王庆裕全身心地投入主题性绘画的创作,目的十分单纯,十分明确投身革命和描绘革命,他赞美崇高、光明和牺牲。因为崇高、光明和牺牲正是革命的境界。他的这些创作可能进不了美术史,但却烙印着他的真诚,明明白白。而我认为真诚是艺术家和艺术作品的基本品质。
清朝有个叫石涛的画家说:“笔墨当随时代”,这话一直受到尊重,艺术的时代性应是评价艺术高低的重要标准。看王庆裕四十年来的创作,无论是题材,还是绘画语言、表现手法,都实在地体现了艺术的时代特征,他在主题性绘画上的努力应当说是成功的。
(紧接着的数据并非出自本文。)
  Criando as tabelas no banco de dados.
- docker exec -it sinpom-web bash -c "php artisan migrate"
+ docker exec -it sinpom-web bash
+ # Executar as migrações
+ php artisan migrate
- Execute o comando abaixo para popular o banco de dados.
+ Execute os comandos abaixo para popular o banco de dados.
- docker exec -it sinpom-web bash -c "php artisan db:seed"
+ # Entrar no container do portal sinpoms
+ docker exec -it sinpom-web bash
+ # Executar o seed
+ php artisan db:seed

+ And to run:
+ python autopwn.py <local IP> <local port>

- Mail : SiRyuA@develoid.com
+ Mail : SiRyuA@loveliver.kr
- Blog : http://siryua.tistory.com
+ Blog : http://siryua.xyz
王庆裕做的第二件事是行政美术,当杭州画院的院长。其时正值改革开放初期,大家斗志昂扬,新鲜得很。文艺界便高呼以文养文,似乎要把上层建筑和下层建筑的担子一肩挑去:文这个东西是必须养的、古今中外莫不如此。所谓“以文养文”的精神在于自力更生,文艺和文艺家不要社会养着,要自己养自己。当时的艺术市场尚未发育,文艺家们又不能坐等她的发育,所以“以文养文”的第一个“文”字的意思便泛化成文化人做生意。王庆裕同志是革命惯了的人,理所当然地冲在前面。当了杭州画院的院长,要做生意赚钱,养画院,养画家。
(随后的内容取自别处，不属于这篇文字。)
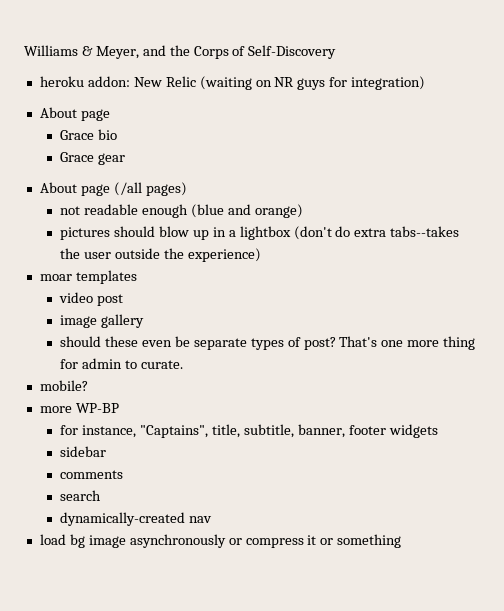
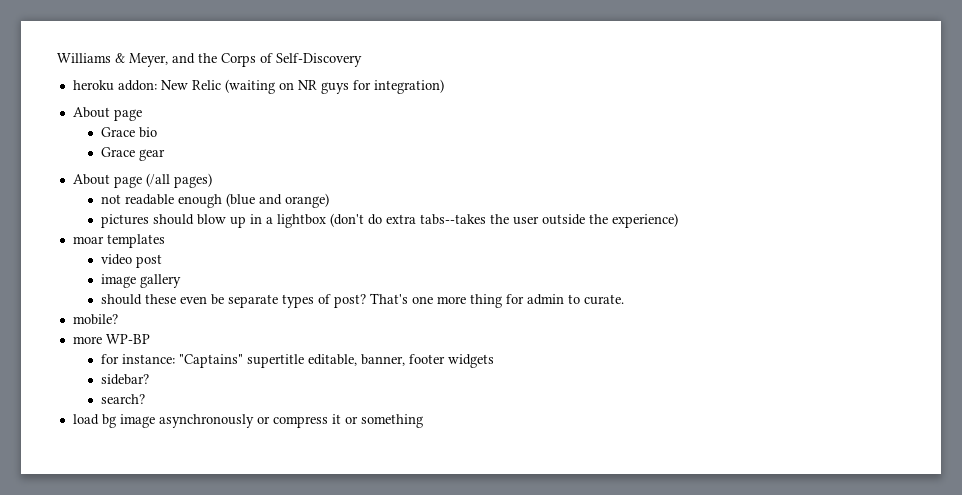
- for instance, "Captains", title, subtitle, banner, footer widgets
+ for instance: "Captains" supertitle editable, banner, footer widgets
- sidebar
- comments
- search
- dynamically-created nav
+ sidebar?
+ search?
革命家易犯主观主义的错误,以为只要敢,没有不能的。艺术家则最擅自命不凡,以为世上没有自己干不好的事,很不幸,王庆裕同志兼有革命积极分子和美术家两身,其热情之高,志向之大可以想象。然而商场,高手如林,一旦卷入,危机四伏,防不胜防。苦苦支撑十余年,欠了不少钱,惹了几场官司,领导和群众都有意见,王院长自己也颇为丧气,而画架上的画布早己积满了灰土。好在凡是忙着以文养文的文艺人士大多丢盔弃甲,不过败军之将是坐实了的。
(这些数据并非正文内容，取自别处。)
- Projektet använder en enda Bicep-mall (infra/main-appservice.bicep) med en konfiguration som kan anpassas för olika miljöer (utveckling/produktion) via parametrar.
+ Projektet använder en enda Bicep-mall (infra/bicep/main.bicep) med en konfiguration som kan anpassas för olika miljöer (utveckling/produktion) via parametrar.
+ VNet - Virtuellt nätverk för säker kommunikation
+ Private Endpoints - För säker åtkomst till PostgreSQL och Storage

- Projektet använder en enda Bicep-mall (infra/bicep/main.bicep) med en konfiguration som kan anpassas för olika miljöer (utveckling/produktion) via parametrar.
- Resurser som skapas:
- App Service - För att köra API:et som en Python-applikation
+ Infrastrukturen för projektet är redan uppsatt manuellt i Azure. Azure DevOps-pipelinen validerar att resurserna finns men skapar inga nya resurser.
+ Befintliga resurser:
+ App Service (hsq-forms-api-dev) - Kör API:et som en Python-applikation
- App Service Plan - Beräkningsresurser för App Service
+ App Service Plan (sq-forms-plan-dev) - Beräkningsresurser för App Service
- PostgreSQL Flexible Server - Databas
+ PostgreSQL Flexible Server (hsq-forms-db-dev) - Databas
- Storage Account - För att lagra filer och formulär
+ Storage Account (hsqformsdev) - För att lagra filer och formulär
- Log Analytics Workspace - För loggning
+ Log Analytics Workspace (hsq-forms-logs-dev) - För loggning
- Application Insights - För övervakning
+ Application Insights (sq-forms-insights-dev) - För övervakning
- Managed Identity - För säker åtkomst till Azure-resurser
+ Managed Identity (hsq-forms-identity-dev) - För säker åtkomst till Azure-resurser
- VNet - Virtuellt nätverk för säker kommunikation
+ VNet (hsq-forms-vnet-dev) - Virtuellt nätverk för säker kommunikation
油画家王庆裕先生这半辈子做了二件事,闹了二场革命,一场颇为成功,一场失败了,无论成功或失败都是精采人生的一部分,所以以后王庆裕先生写回忆录的话,可以毫不脸红地写一下“我努力了”这几个大字。
近来王庆裕先生决定继续他的主题性绘画的创作,闹腾了一大圈,好处是于人生,于历史看得真切了,我相信,这回他创作不仅会保持真诚,而且还会深起来。